Problem details
Would you restate every entry below word for word? Leave out the pictures.

Dataset extract

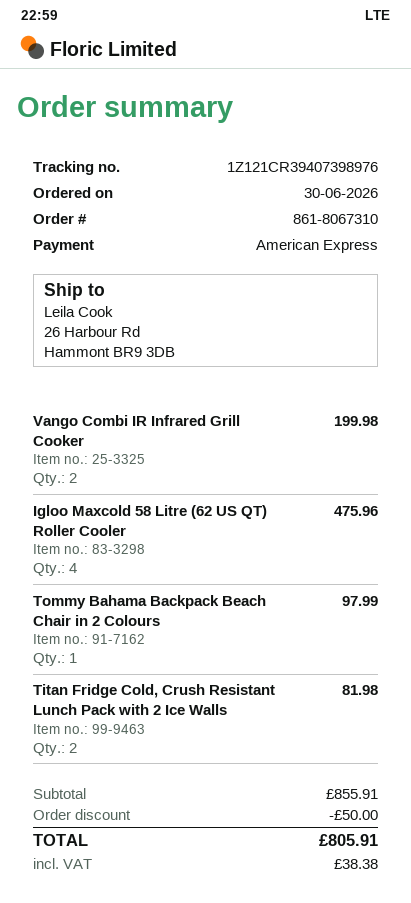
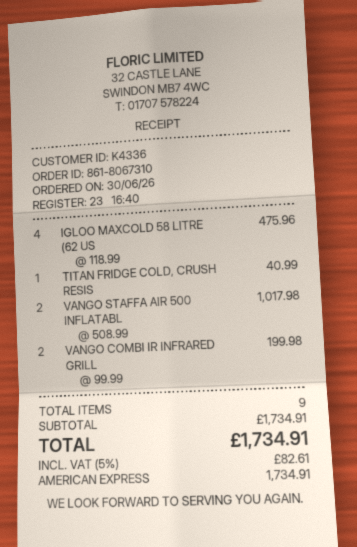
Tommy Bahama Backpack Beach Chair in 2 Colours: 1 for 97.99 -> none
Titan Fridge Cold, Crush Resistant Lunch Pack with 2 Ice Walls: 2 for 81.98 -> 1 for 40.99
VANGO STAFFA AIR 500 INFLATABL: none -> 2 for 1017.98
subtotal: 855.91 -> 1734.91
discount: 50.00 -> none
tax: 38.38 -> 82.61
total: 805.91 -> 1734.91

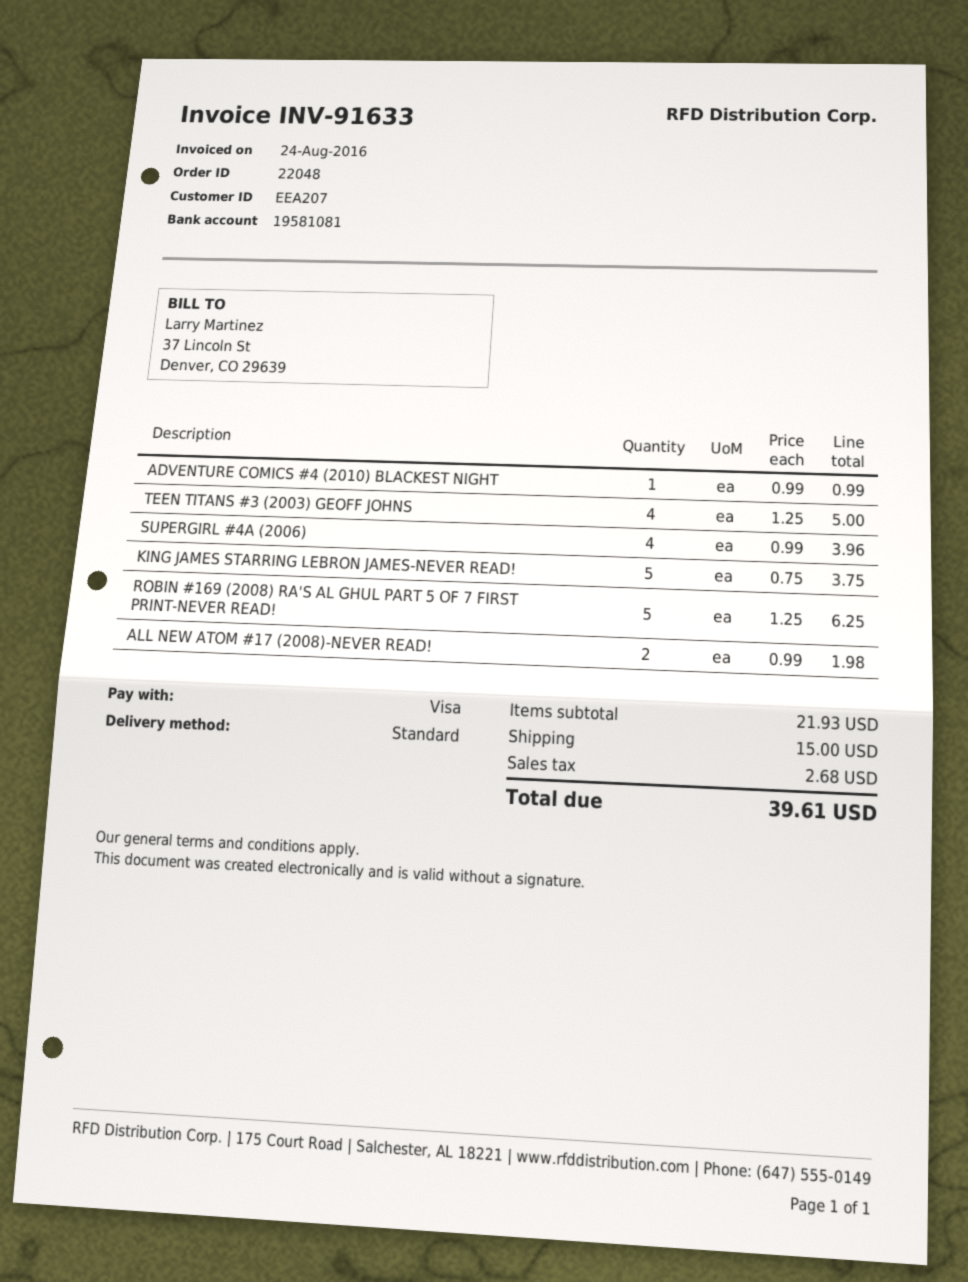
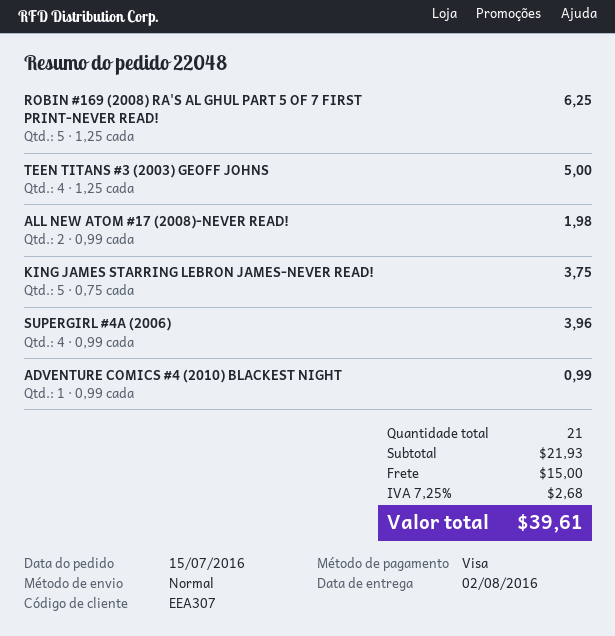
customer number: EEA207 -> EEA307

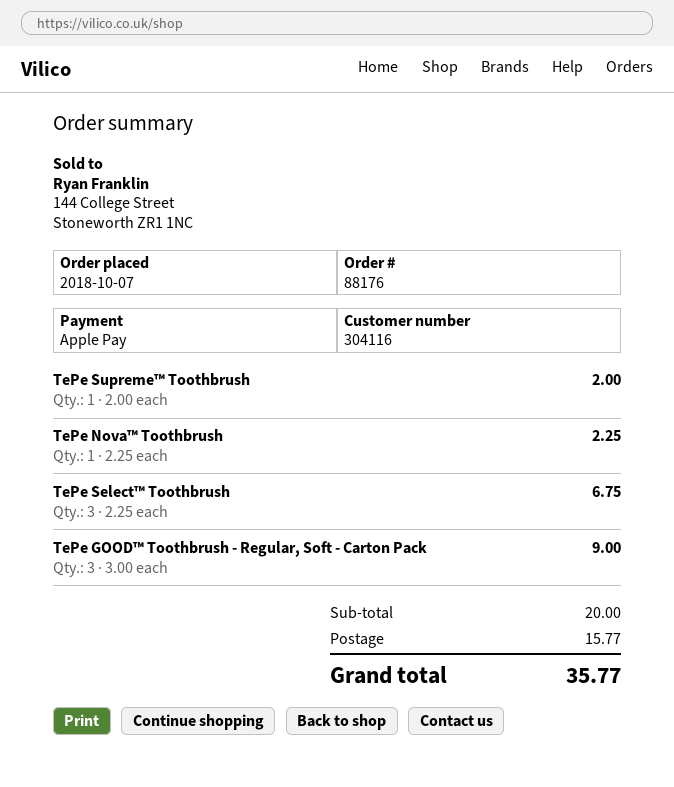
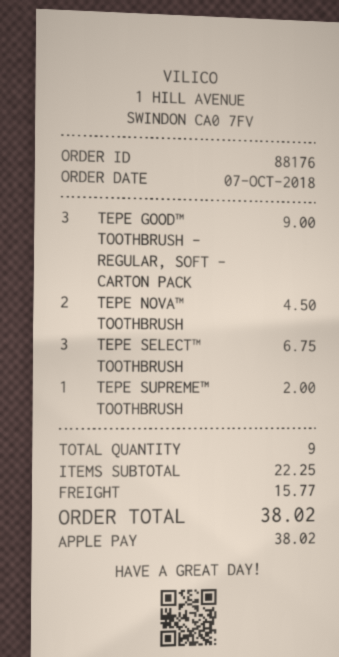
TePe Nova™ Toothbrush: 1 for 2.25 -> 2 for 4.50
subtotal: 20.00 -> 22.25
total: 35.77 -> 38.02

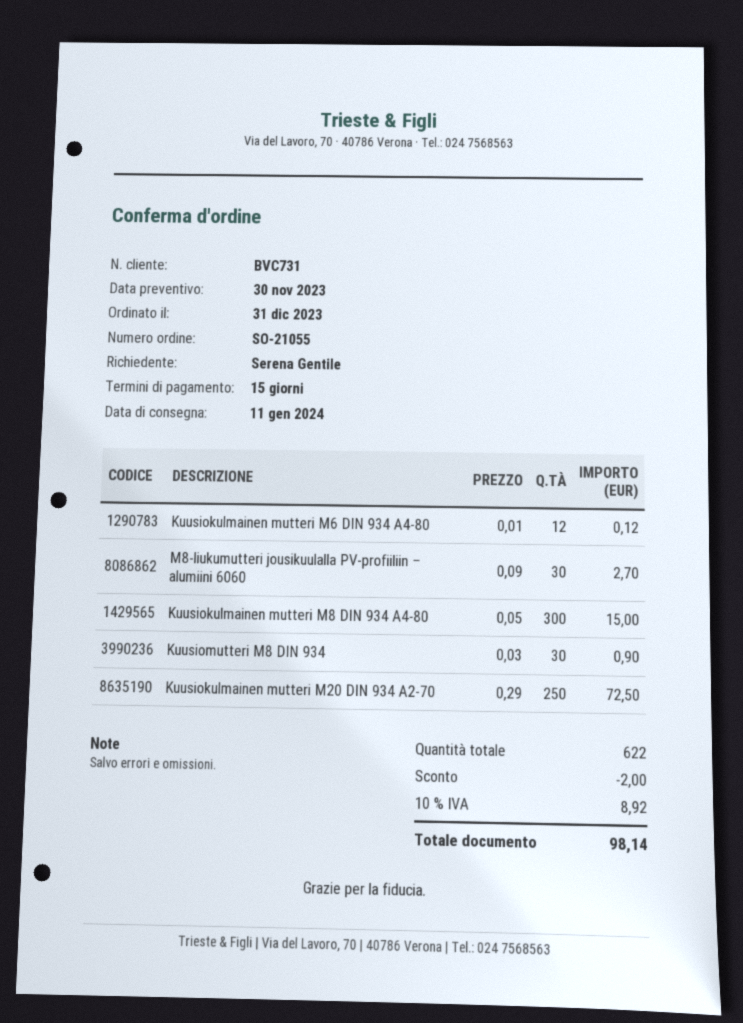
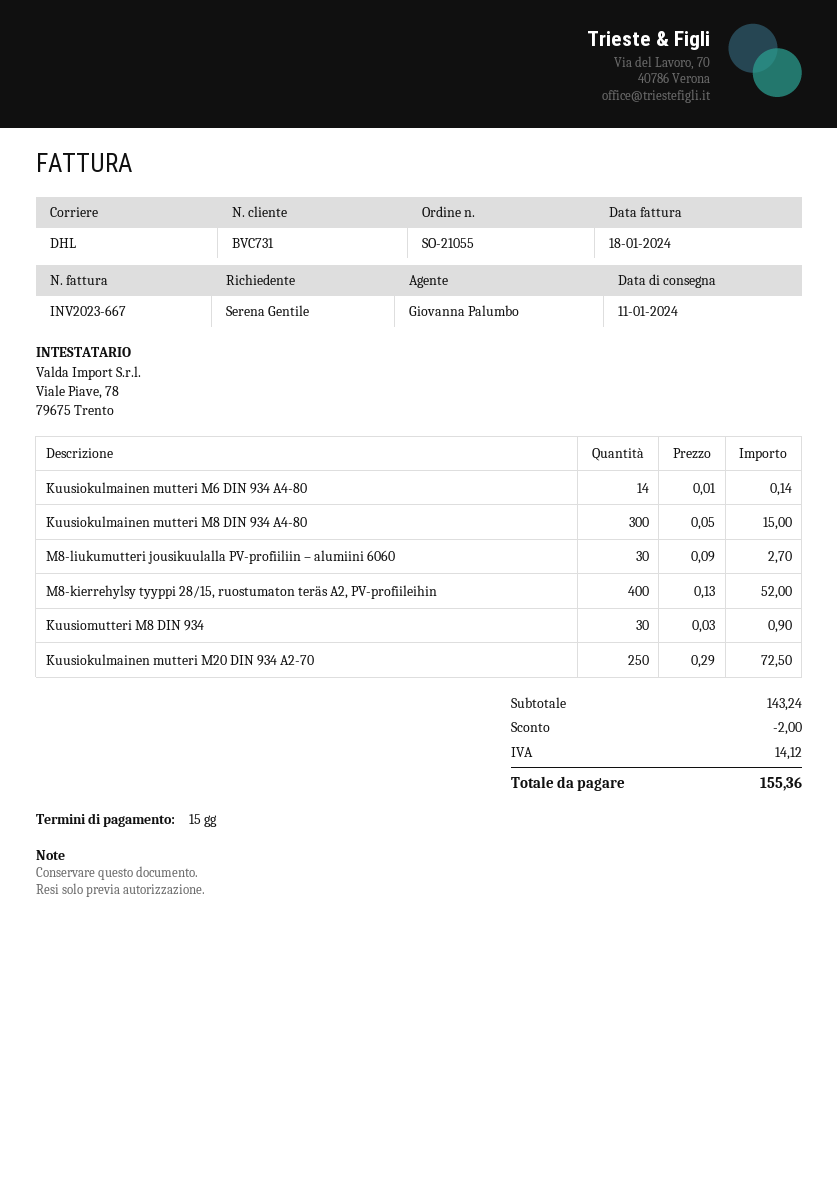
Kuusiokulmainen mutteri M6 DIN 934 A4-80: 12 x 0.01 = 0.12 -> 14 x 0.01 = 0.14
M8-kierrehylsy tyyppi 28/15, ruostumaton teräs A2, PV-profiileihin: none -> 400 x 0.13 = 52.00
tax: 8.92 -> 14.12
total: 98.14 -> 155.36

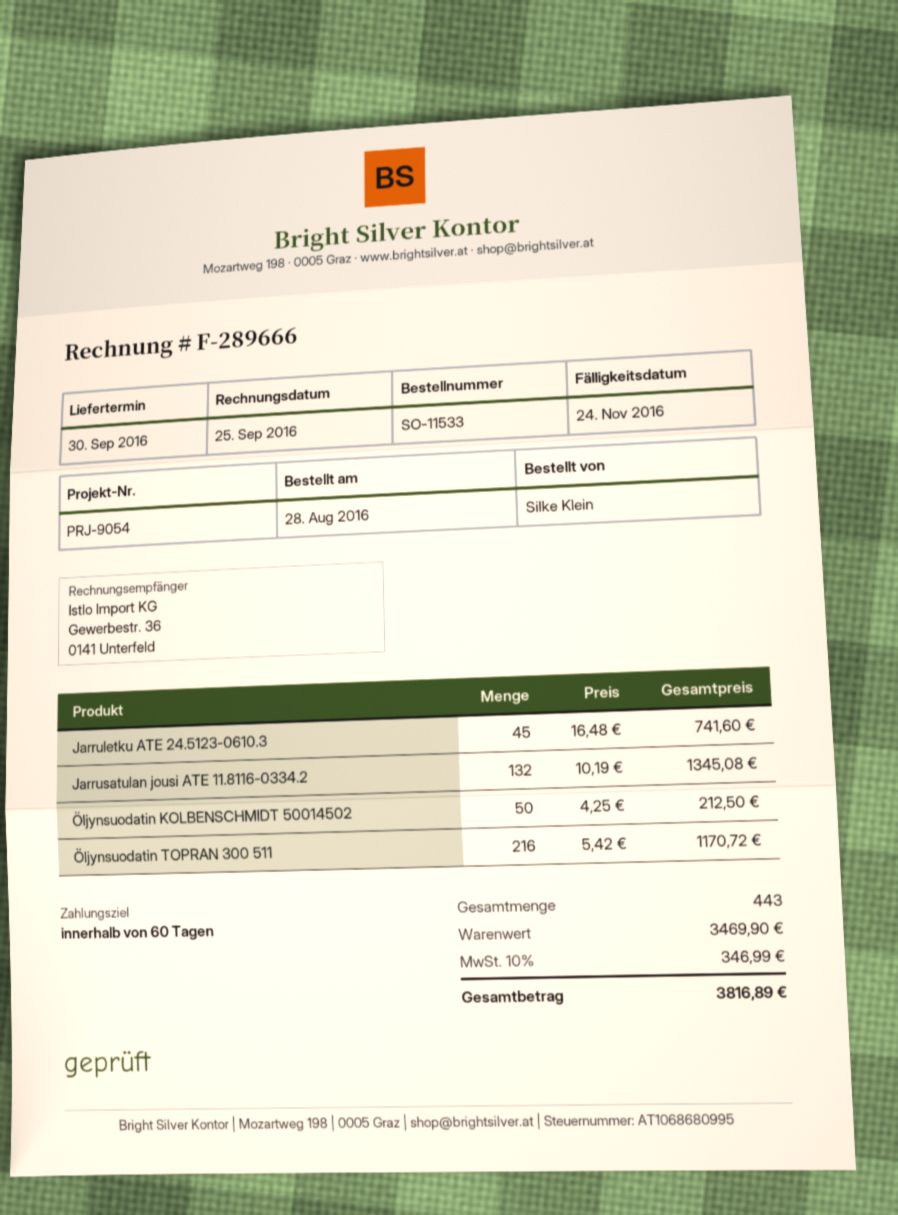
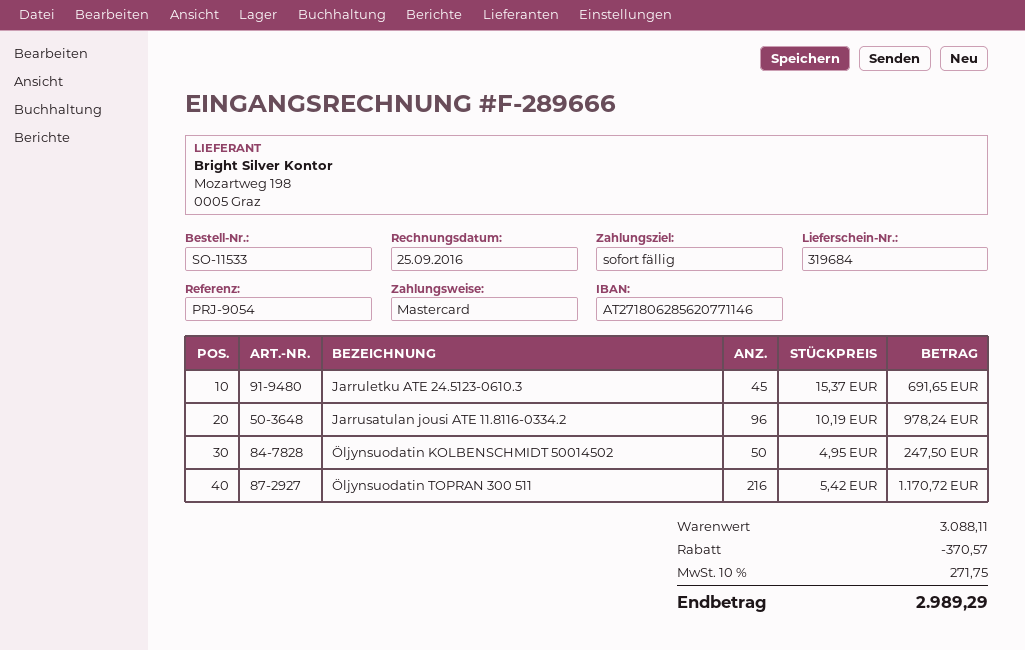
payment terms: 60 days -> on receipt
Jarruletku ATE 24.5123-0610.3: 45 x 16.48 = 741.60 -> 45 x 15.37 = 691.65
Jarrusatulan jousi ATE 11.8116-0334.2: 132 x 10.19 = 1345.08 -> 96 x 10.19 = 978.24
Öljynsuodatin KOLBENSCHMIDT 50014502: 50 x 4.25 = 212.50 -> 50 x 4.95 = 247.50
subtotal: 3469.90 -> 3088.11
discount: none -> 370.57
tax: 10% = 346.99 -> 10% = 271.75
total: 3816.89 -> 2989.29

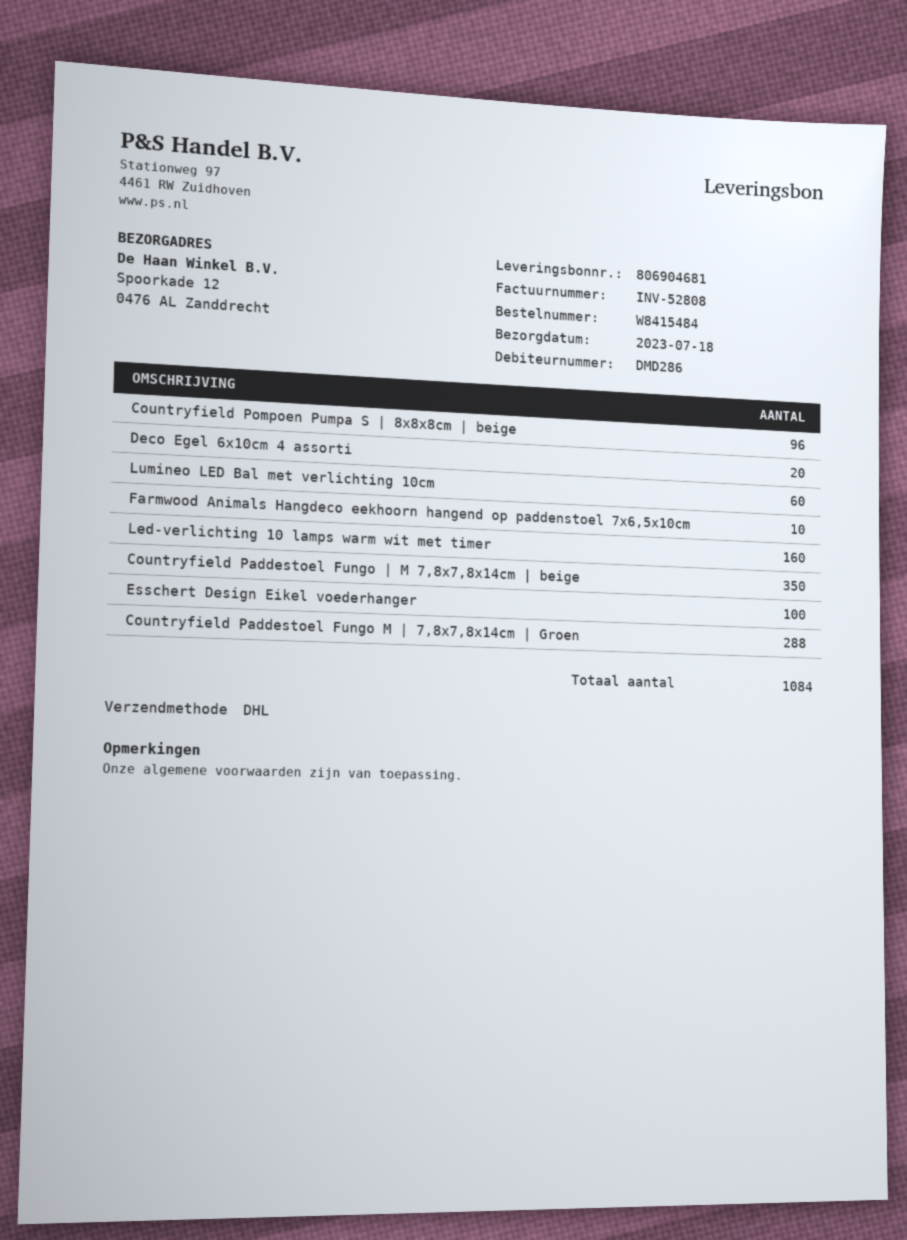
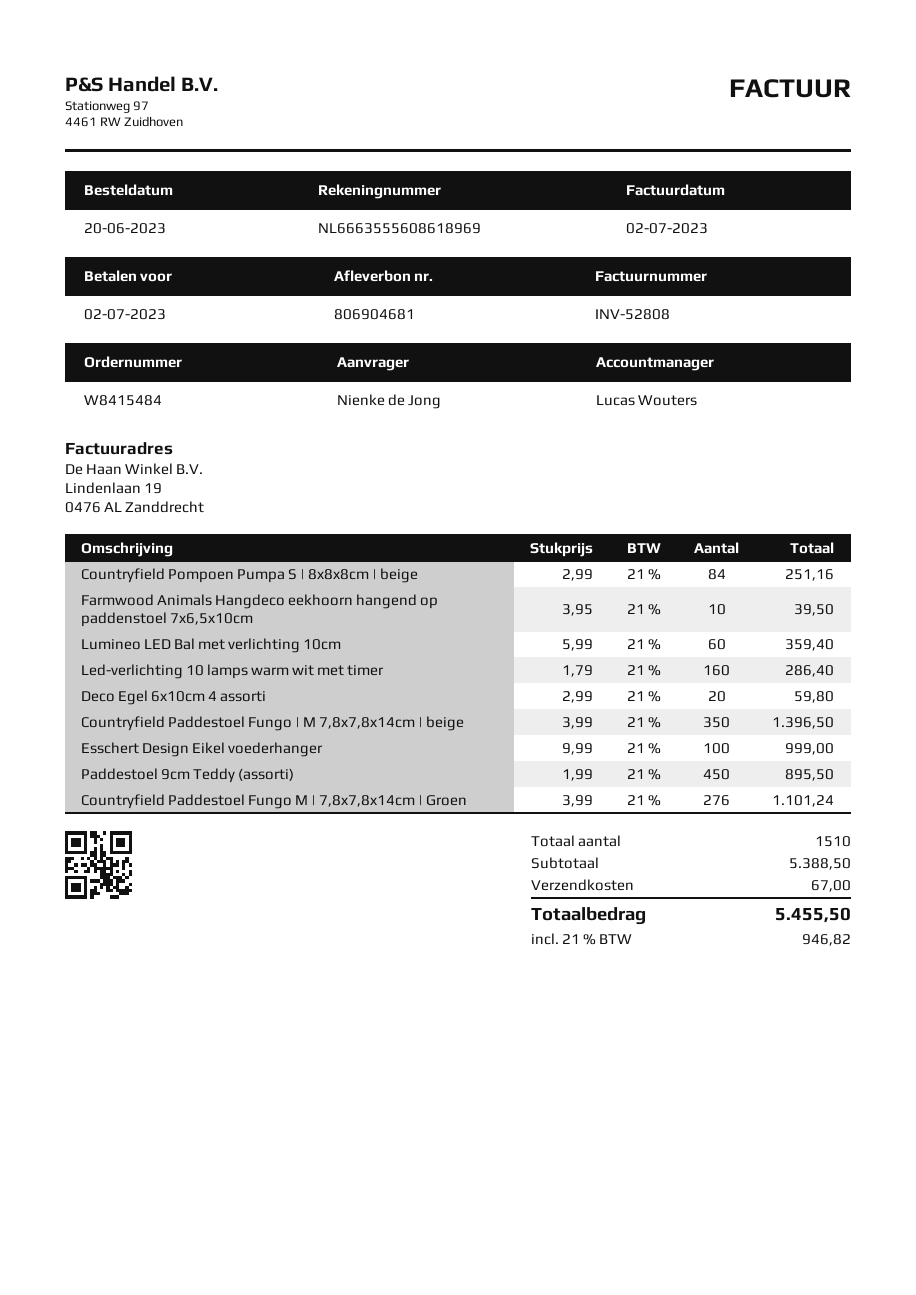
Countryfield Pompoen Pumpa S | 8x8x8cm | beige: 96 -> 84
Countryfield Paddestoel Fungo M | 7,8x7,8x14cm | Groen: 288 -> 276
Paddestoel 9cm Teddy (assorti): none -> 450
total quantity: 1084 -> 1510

Written solution
Tommy Bahama Backpack Beach Chair in 2 Colours: 1 for 97.99 -> none
Titan Fridge Cold, Crush Resistant Lunch Pack with 2 Ice Walls: 2 for 81.98 -> 1 for 40.99
VANGO STAFFA AIR 500 INFLATABL: none -> 2 for 1017.98
subtotal: 855.91 -> 1734.91
discount: 50.00 -> none
tax: 38.38 -> 82.61
total: 805.91 -> 1734.91

customer number: EEA207 -> EEA307

TePe Nova™ Toothbrush: 1 for 2.25 -> 2 for 4.50
subtotal: 20.00 -> 22.25
total: 35.77 -> 38.02

Kuusiokulmainen mutteri M6 DIN 934 A4-80: 12 x 0.01 = 0.12 -> 14 x 0.01 = 0.14
M8-kierrehylsy tyyppi 28/15, ruostumaton teräs A2, PV-profiileihin: none -> 400 x 0.13 = 52.00
tax: 8.92 -> 14.12
total: 98.14 -> 155.36

payment terms: 60 days -> on receipt
Jarruletku ATE 24.5123-0610.3: 45 x 16.48 = 741.60 -> 45 x 15.37 = 691.65
Jarrusatulan jousi ATE 11.8116-0334.2: 132 x 10.19 = 1345.08 -> 96 x 10.19 = 978.24
Öljynsuodatin KOLBENSCHMIDT 50014502: 50 x 4.25 = 212.50 -> 50 x 4.95 = 247.50
subtotal: 3469.90 -> 3088.11
discount: none -> 370.57
tax: 10% = 346.99 -> 10% = 271.75
total: 3816.89 -> 2989.29

Countryfield Pompoen Pumpa S | 8x8x8cm | beige: 96 -> 84
Countryfield Paddestoel Fungo M | 7,8x7,8x14cm | Groen: 288 -> 276
Paddestoel 9cm Teddy (assorti): none -> 450
total quantity: 1084 -> 1510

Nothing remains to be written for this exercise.